Si le livre anime les étals des librairies, les œuvres posées sur les cimaises appuient la thèse qu’une œuvre monumentale n’est pas forcément une œuvre de grandes dimensions, elles sont le reflet de l’univers poétique de Samia Kassab-Charfi et de Sophie Morgaine, une symphonie entre la plume et le pinceau.
« La chute du palmier dattier », paru aux AC-Editions (Tunis), a donné vie aux mots de Samia Kassab-Charfi et aux images de Sophie Morgaine ; ce lyrisme de l’imaginaire est une mélodie que les sirènes d’Ulysse fredonnent sur les flots des vagues à l’âme entre « Le figuier » et les « Pains de l’aube » où « Eurydice » cherche son Orphée et jette son… encre qui colore les « Bordures des jours », titres qui illustrent la mouvance des mots et la brillance des couleurs.
Si le livre anime les étals des librairies, les œuvres posées sur les cimaises appuient la thèse qu’une œuvre monumentale n’est pas forcément une œuvre de grandes dimensions, elles sont le reflet de l’univers poétique de Samia Kassab-Charfi et de Sophie Morgaine, une symphonie entre la plume et le pinceau, entre une contemplation et un surréel, toutes deux ayant un langage universel où s’élève le chant du monde.

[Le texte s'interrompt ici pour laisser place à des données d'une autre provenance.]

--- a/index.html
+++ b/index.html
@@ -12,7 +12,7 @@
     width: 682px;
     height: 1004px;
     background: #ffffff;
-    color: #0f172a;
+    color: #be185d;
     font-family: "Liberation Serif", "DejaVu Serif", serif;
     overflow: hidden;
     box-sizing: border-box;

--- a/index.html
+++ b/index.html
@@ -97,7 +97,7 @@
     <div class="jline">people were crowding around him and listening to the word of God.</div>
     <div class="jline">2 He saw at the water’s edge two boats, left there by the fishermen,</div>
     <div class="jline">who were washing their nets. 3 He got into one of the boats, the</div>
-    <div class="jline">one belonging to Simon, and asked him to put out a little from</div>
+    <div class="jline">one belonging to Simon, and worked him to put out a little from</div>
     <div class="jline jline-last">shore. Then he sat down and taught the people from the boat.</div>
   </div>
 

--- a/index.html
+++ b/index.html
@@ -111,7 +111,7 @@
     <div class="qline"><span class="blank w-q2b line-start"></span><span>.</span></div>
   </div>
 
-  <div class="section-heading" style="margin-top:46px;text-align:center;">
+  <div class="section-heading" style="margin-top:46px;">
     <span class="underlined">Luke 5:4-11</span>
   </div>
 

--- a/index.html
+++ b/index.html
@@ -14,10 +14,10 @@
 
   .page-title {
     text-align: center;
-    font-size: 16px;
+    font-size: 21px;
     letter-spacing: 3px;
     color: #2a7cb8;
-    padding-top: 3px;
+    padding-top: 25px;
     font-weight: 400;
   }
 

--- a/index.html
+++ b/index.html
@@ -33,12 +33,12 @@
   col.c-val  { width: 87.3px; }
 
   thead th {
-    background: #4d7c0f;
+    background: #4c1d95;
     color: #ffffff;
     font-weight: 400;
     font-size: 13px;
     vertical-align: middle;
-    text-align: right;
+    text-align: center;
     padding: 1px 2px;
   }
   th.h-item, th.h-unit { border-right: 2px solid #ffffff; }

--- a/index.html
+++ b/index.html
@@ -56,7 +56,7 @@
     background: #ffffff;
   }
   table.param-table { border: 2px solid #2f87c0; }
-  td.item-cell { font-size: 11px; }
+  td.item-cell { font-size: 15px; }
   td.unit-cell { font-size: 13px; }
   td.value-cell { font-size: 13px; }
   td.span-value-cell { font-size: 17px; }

Même si le palmier a été coupé défiant toutes superstitions, la palme, elle, symbole d’immortalité, comme le rameau d’Or d’Enée, continue de voler portée par les nuages baudelairiens entre les feuillets du livre pour réveiller « ce que nous tirons de l’obscurité qui est en nous et que ne connaissent pas les autres », comme écrivait Marcel Proust dans « A la recherche du temps perdu ».